• **Required work**
In the data below, how many lines include the word "bottom"? Give only the number.

• **Source material**

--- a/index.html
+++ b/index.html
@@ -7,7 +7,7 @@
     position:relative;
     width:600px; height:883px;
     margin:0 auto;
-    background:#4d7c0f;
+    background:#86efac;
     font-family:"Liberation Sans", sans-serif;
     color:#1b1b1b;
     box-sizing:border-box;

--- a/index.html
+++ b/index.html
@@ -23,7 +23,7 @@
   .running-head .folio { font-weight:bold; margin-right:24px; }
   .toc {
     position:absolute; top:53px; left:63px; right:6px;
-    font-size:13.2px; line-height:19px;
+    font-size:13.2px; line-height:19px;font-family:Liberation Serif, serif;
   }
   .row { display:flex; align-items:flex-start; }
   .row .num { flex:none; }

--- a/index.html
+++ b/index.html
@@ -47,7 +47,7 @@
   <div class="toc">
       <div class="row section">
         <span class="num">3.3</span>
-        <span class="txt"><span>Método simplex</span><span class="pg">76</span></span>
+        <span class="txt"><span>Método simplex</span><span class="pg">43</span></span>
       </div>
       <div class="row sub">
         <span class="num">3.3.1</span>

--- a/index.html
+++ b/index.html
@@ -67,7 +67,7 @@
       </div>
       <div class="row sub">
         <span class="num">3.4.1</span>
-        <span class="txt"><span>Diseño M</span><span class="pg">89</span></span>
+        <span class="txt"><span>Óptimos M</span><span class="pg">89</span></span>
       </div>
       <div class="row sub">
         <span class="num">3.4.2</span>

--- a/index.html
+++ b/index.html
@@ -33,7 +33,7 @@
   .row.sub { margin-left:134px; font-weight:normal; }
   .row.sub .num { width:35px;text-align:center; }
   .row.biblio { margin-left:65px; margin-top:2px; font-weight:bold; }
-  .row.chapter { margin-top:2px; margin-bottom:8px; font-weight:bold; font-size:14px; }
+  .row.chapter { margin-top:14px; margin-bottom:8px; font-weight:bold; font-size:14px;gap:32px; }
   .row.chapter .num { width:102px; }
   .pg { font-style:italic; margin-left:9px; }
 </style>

• **Solution for this task**
2